Fouan had stopped and was hesitating in awe of his brother-in-law and sister who, having made their fortune, had retired to end their days in this opulent property.

‘No, I don't think so,’ he said, lowering his voice, ‘they have lunch at noon, we'll be disturbing them.’

But Monsieur Charles had appeared on the terrace, under the glass porch, to look at the rain, and recognizing them he called out:

‘Won't you come in?’

And as they were all dripping wet, he shouted to them to go round the back and into the kitchen, where he joined them. He was a handsome man of sixty-five, clean-shaven, with heavy lids, lack-lustre eyes, and the dignified, jaundiced face of a judge. Dressed in coarse blue flannel and fur-lined slippers, he wore on his head a priest's cap with the self-assurance of a man who had spent his life in positions requiring tact and authority.

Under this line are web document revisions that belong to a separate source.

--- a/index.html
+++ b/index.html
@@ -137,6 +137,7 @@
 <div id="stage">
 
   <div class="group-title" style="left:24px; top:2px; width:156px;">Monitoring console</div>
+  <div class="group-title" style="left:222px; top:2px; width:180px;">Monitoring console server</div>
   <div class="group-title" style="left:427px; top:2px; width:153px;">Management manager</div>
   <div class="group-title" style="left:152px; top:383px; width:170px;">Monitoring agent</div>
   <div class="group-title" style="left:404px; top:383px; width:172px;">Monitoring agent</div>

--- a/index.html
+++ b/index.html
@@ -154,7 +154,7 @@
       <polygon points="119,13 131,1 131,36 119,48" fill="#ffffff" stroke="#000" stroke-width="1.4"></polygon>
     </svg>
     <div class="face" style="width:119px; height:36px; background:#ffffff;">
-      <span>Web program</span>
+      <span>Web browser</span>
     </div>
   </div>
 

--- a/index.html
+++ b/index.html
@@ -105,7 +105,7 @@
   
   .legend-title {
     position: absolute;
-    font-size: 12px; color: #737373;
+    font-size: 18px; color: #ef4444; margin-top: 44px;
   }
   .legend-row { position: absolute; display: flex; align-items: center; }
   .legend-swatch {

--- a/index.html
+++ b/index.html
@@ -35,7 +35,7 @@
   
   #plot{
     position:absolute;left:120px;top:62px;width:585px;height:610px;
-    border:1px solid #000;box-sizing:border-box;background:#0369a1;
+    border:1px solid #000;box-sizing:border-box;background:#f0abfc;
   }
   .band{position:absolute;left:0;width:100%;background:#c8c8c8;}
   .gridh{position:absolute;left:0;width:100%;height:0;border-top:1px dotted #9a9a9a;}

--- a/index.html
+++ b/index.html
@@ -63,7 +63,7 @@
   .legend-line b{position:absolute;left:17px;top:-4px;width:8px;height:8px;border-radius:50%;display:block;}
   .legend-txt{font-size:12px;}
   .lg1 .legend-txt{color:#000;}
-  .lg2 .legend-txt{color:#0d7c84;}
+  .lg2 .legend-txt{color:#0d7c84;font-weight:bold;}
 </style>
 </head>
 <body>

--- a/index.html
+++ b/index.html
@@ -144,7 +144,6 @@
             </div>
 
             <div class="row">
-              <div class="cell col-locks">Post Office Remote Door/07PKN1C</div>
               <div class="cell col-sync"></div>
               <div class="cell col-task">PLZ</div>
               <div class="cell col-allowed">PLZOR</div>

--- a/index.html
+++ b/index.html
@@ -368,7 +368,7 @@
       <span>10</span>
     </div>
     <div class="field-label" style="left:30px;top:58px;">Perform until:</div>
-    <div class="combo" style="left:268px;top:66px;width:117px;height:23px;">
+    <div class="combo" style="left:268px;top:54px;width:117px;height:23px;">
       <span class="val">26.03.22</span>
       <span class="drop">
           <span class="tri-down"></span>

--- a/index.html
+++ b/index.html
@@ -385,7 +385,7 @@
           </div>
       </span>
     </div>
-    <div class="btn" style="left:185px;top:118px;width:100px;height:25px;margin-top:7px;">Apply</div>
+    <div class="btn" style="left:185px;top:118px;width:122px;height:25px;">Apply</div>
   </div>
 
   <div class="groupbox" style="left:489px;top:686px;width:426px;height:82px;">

When Laure Fouan, a dressmaker in Châteaudun at the time, had married Charles Badeuil, he was running a small café in the Rue d'Angoulême. Anxious to make money fast, the ambitious young couple moved to Chartres. But at first every venture proved unprofitable; in succession they tried keeping a tavern, a restaurant and even a dry fish-shop; and they were beginning to despair of ever having two pennies to rub together when Monsieur Charles, an enterprising young man, hit on the idea of buying one of the brothels in the Rue aux Juifs, which had fallen on hard times owing to the shortcomings of its staff and its well-earned reputation for lack of cleanliness. He had summed up the situation at a glance: as a county town Chartres needed a reputable establishment providing comfort and safety in line with modern progressive ideas and this need was not being met. In fact by its second year, No.